Stringent public criticism against the Wisconsin plan has been voiced by social organizations including WAC. Mr. Eli Yishai, Minister of Trade & Industry, who is responsible for the program's implementation is a member of Shas, which has its power-base among disadvantaged sections of the population who suffer from the program. In the past few weeks, these two factors have intensified the public debate over the plan's future. Despite declarations by Minister Yishai as if he intends to revoke the program, on Sunday 4 February, the government reached a decision to enforce changes in the program that would ensure its continued operation.

WAC operates a Wisconsin Watch program, in three of the four centers of the program. Its activists have helped hundreds of unemployed people coping with the convoluted bureaucracy of the Plan. In addition, it provides legal aid to applicants who have been harmed by the Wisconsin Plan. A detailed report by WAC on the issue of vocational training in the Wisconsin plan framework was published in February; it shows that the companies operating in the program are uninterested in training and the unemployed, Instead, they devote all their resources to removing people from the list of benefit-receivers, and classifying them as unskilled workers - who are then totally subject to the hardhearted contractors and personnel companies that control the job market.

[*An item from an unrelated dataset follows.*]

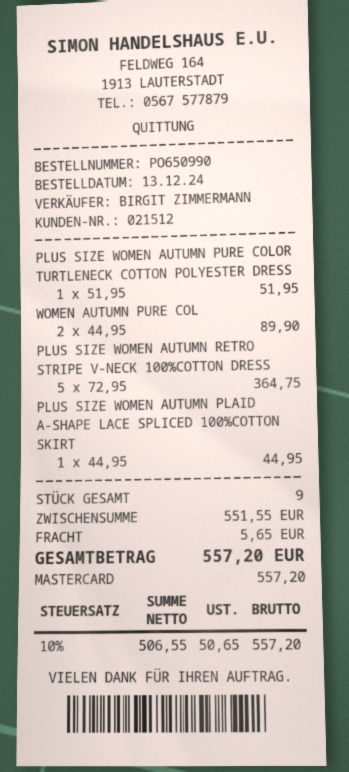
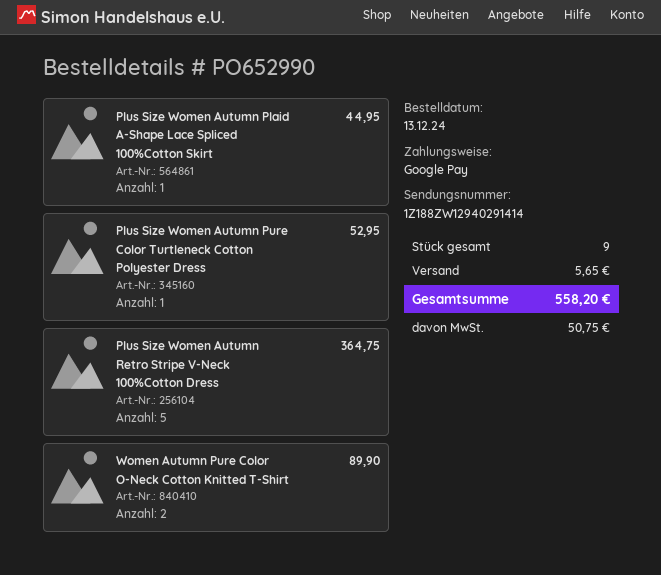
order number: PO650990 -> PO652990
payment method: Mastercard -> Google Pay
PLUS SIZE WOMEN AUTUMN PURE COLOR TURTLENECK COTTON POLYESTER DRESS: 1 for 51.95 -> 1 for 52.95
tax: 50.65 -> 50.75
total: 557.20 -> 558.20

A position paper by the WAC Association on the question of the Wisconsin plan is available at: www.workersadvicecenter.org/eli_yishai.html



Samya Nasser, WAC activist distributes leaflets in front of a Wisconsin center
10. A new office in Kufr Manda:

WAC has opened another office. The sixth office is in Kufr Manda, north-west of Nazareth. On 23 December 2006, WAC inaugurated the new office. Taking part were 40 WAC activists in the village, public figures, and workers organized in the WAC framework. The association's office serves as a center for workers seeking jobs in farming, construction and hotels. It also offers a course training women in basket-weaving, in collaboration with Sindyanna of Galilee.
See: www.sindyanna.com/articles/baskets.html



From the openning event of the center in kufr Manda
11. The annual WAC football tournament:

60 workers took part in the WAC 2007 cup tournament. This is the fifth year running that the tournament has been held. Shadi Masrawa and Kevin Hizgilov, from the Lito Group factory, won the cup overcoming the group of construction workers from Um el Fahem by a score of 4-3. The games were held on Saturday 27 January 2007 in the sports auditorium at Kibbutz Ma'anit in Wadi Ara. Taking part were groups of building workers from Nazareth, a group of metal industry workers in car assembly – Lito Group from Hadera and Kfar Qara, a group of agricultural workers from Kfar Manda, a WAC youth group, WAC activists and members of management. The winning team included players from Kfar Qara, and Hadera, Arabs and Jews who work together in the Lito Group factory in Or Akiva. Ali Kabha, a Lito Group employee from Umm el Kutuf, voiced a sentiment that symbolizes what everyone felt "We've never been more consolidated than we are today".